My Bloody Valentine is one of those films that is talked about with reverence in horror circles, but until I got back into horror in 2017, I’d never heard of. In Valentine Bluffs, Canada, twenty years previously, the mining town’s annual Valentine’s Day dance is marred by an accident that leaves several miners trapped underground for weeks. Only one survives, Harry Warden, but he is driven insane. In the present day, the mayor decides to restart the cancelled tradition of the Valentine’s Day dance. At the same time, T.J. returns from California unexpectedly and tries to rekindle his relationship with Sarah, who is now with T.J.’s best friend, Axel. After a string of brutal killings, the sheriff cancels the dance, but the youngsters decide to have a party anyway in the mine’s canteen. T.J. and Axel’s jealous rivalry is overshadowed by the return of Harry Warden, who starts to kill everyone at the party.

It’s a unique film. The young male characters are miners, and it was exciting to see working class characters and locations in a film like this, partially because it reminded me of my steelwork town roots. It’s unashamedly chasing slasher audience money, following previous date-based titles like Black Christmas (1974), Halloween (1978), Friday the 13th (1980) and Prom Night (1980), but it has a delicious charm, because the characters have a raucous authenticity that transcends the occasional acting lapse.

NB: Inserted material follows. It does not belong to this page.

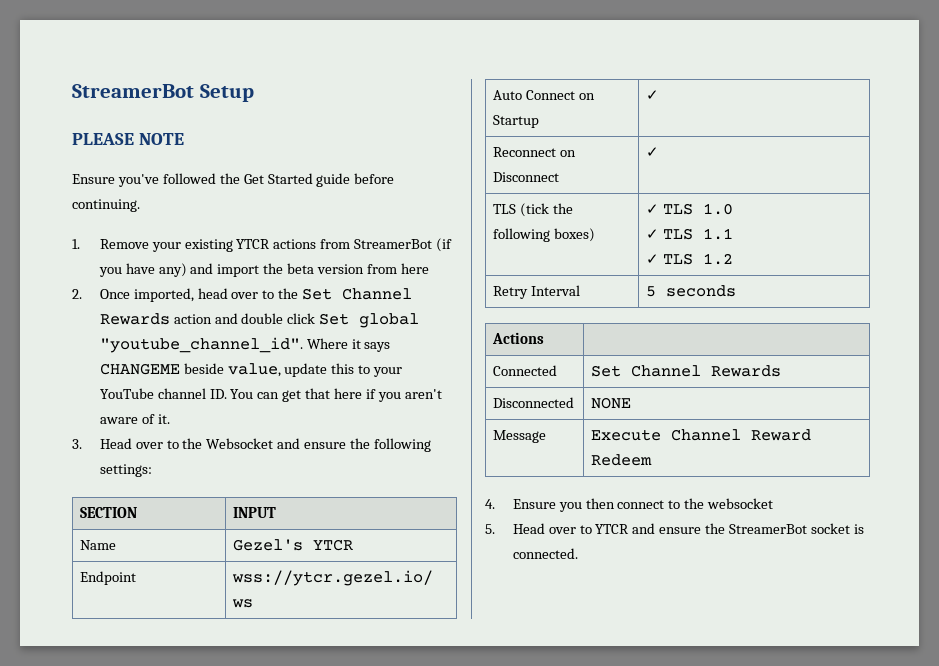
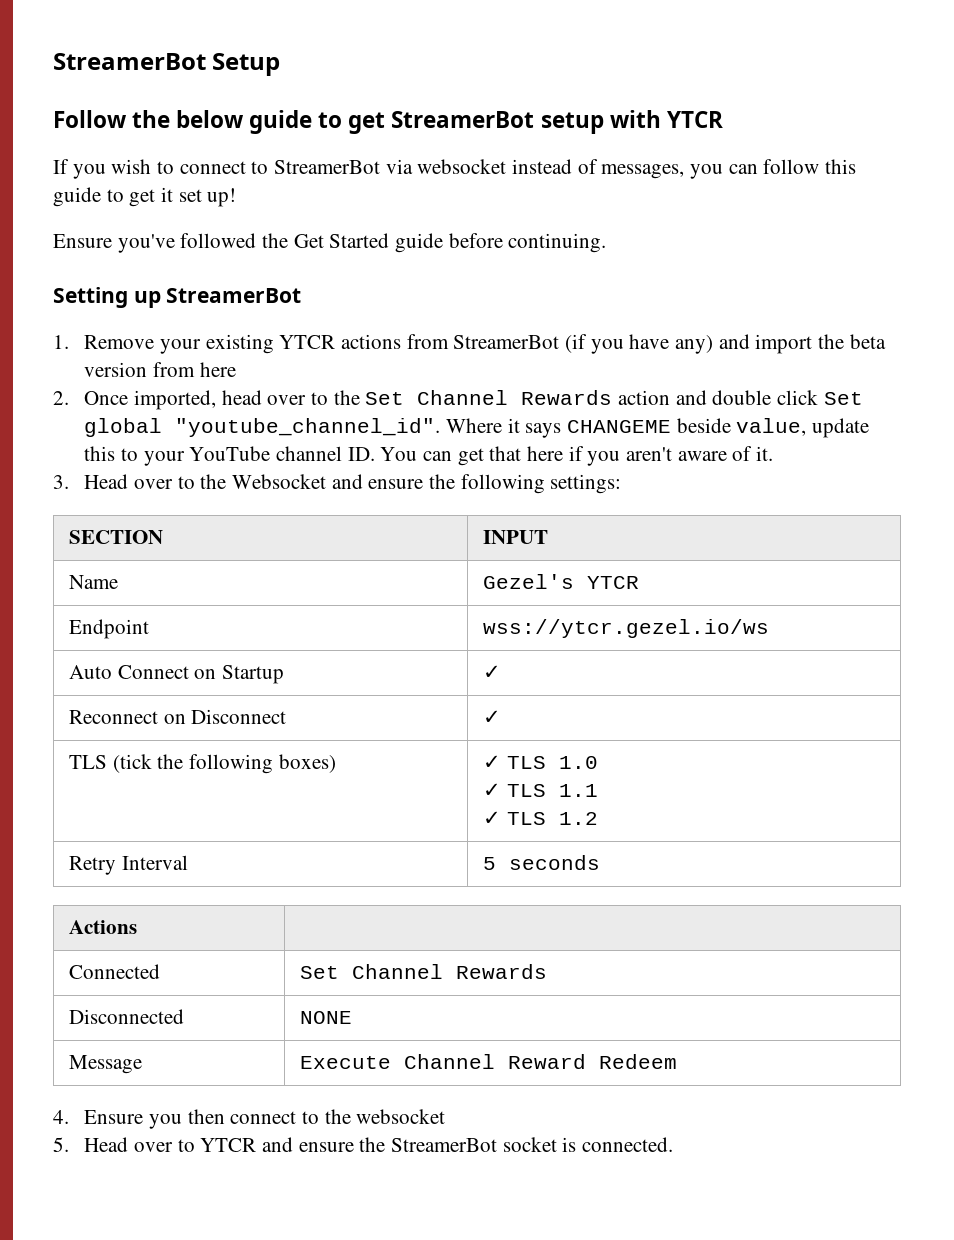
- PLEASE NOTE
+ Follow the below guide to get StreamerBot setup with YTCR
+ If you wish to connect to StreamerBot via websocket instead of messages, you can follow this guide to get it set up!
+ Setting up StreamerBot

The deaths are incredibly well staged, and the atmosphere once we get down into the mine is perfect, probably because it was filmed underground in a real mine. The killer wears a terrifying miner’s suit and mask that gave me goosebumps. They don’t make them like this anymore.

FILMS

The Case of the Scorpion’s Tail (1971)

Director: Sergio Martino

The Case of the Scorpion’s Tail involves Lisa Baumer, whose husband is killed in a mid-air plane explosion, and her inheriting from him a million dollars. They had an open marriage and lived in separate countries, and soon people are coming out of the woodwork to extort her out of the money. She leaves London for Greece to sign legal documents, and the insurance company send an investigator, Peter Lynch, to follow her. She takes out the million dollars in cash (!) with the plan to carry it in a bag to Japan, where she is to meet a mysterious other person, but before she can leave, a killer begins to pick off anyone with connections to her dead husband.

Sergio Martino made this film the year before his witchcraft and cults movie, All the Colors of the Dark. I thought it would be a giallo, or at least a proto-slasher, but it is far more a crime-thriller, making it another 31DaysofHorror outlier. Having said that, Martino shoots much of it like a horror film, and his handheld camera is often roving, whether on his actors shoulders or following them up staircases, and he is fantastic at composing shots that leave empty spaces where a threat could be lurking. It’s a fun film.

Many films were made in this period that were set in European countries, like this one, aiming for audiences who were just beginning to travel further on holiday with cheaper airfares. My mum only flew abroad once in her life, in 1969, for a package holiday in Torremolinos. A couple of years ago, my gran was clearing out her house to move to a nursing home, and she asked me to choose one object as a keepsake, and without knowing its history, I took a wooden bull with a bell around its neck from her kitchen wall. It’s on my kitchen wall now, and of course that bull was bought on a cheap holiday with my mother to Torremolinos, which is my tenuous personal connection to the similarly twisting The Case of the Scorpion’s Tail.